:: Dataset records

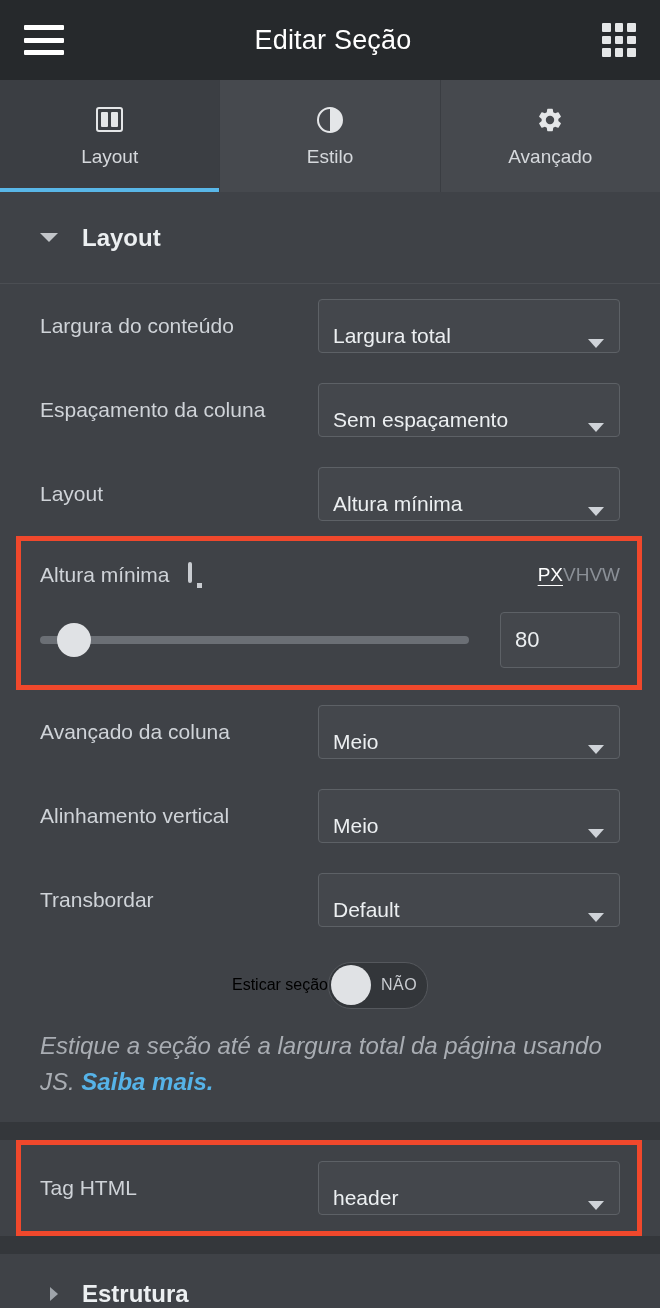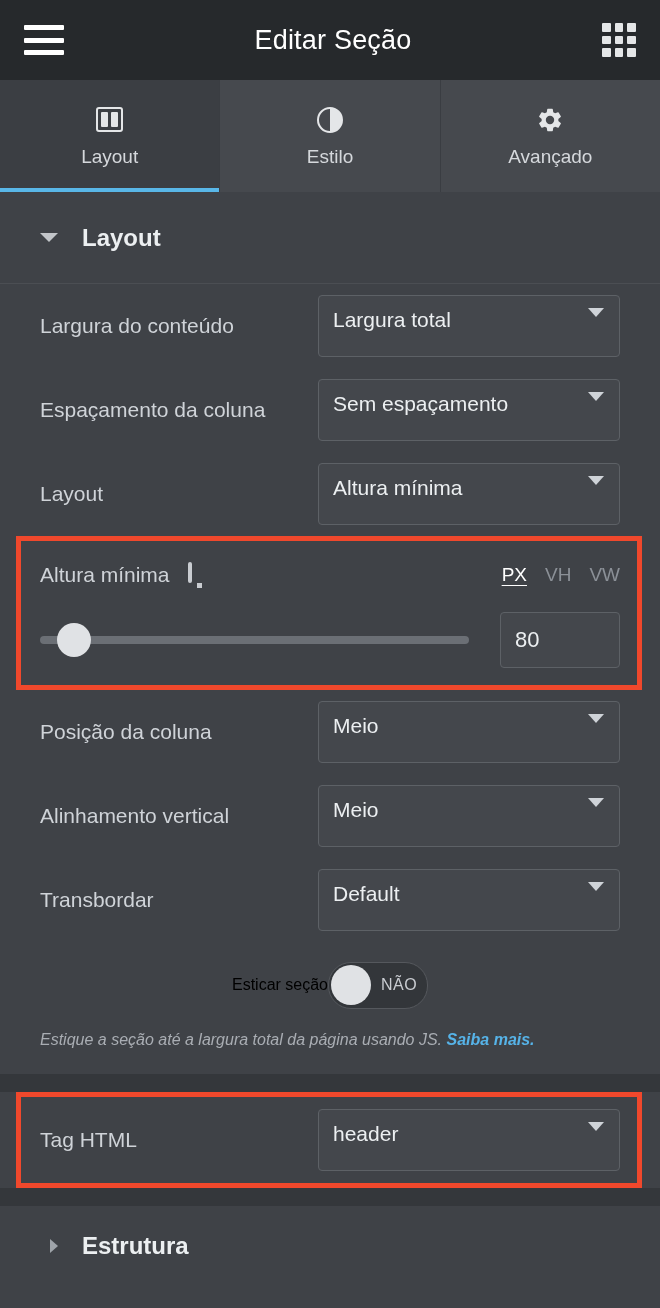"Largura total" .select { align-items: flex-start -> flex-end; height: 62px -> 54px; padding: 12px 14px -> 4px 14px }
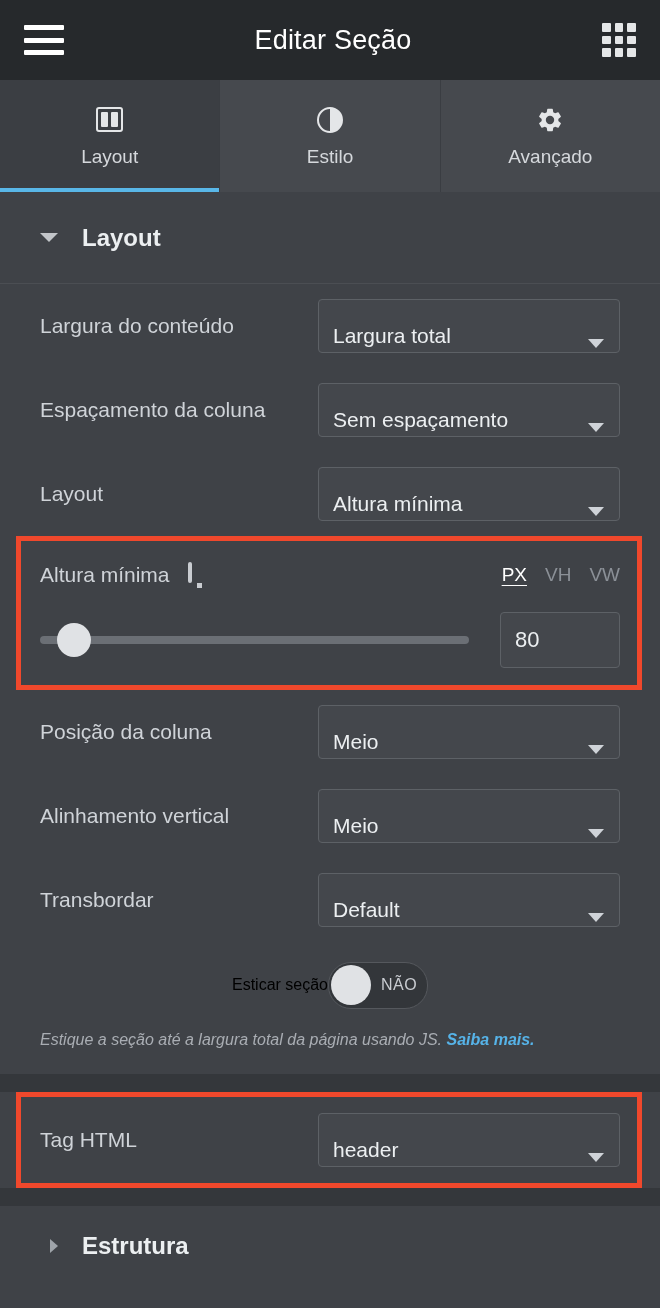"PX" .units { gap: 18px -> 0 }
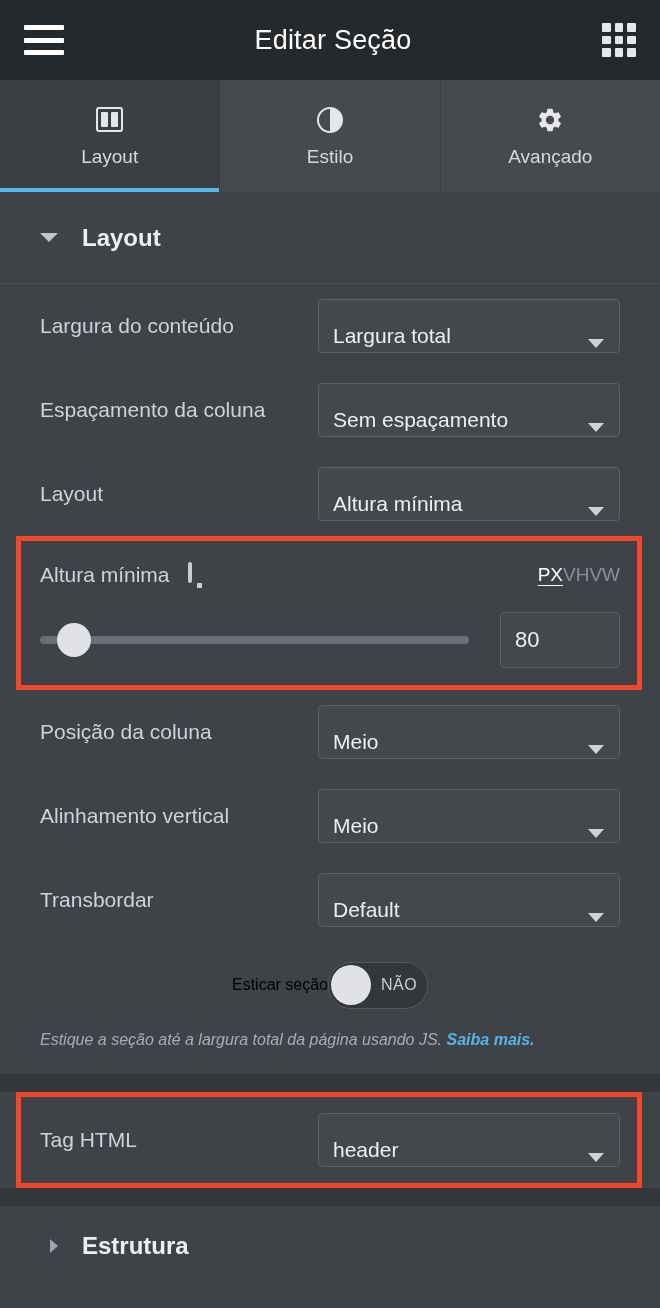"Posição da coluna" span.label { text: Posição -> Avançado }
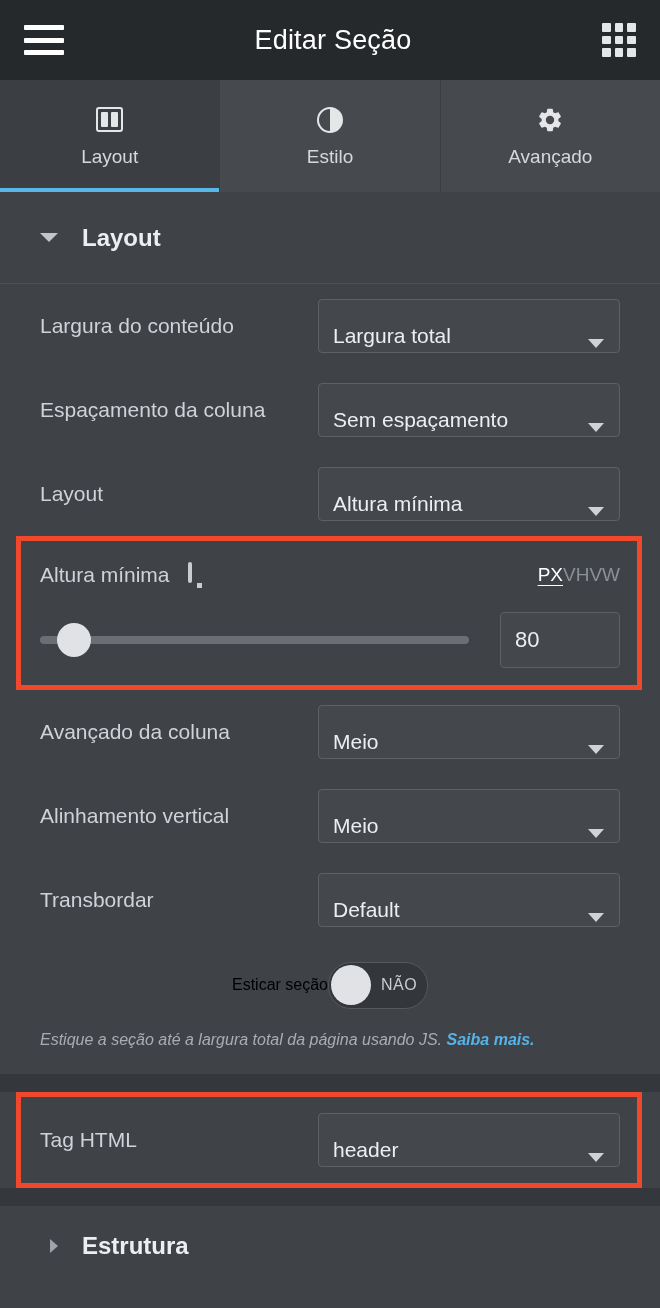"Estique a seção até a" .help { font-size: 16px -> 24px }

::::
:: Dataset records

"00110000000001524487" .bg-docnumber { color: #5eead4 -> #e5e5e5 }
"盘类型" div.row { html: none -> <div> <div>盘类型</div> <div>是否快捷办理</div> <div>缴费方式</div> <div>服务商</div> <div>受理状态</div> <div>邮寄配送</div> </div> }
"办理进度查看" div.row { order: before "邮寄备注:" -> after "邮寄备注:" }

::::

Exercise requirements
Nothing but the lines above from the line with "align-items: flex-start ->" up to and including the line with "a seção até" should be returned, exactly as written and without pictures.

Solution to this exercise
"Largura total" .select { align-items: flex-start -> flex-end; height: 62px -> 54px; padding: 12px 14px -> 4px 14px }
"PX" .units { gap: 18px -> 0 }
"Posição da coluna" span.label { text: Posição -> Avançado }
"Estique a seção até a" .help { font-size: 16px -> 24px }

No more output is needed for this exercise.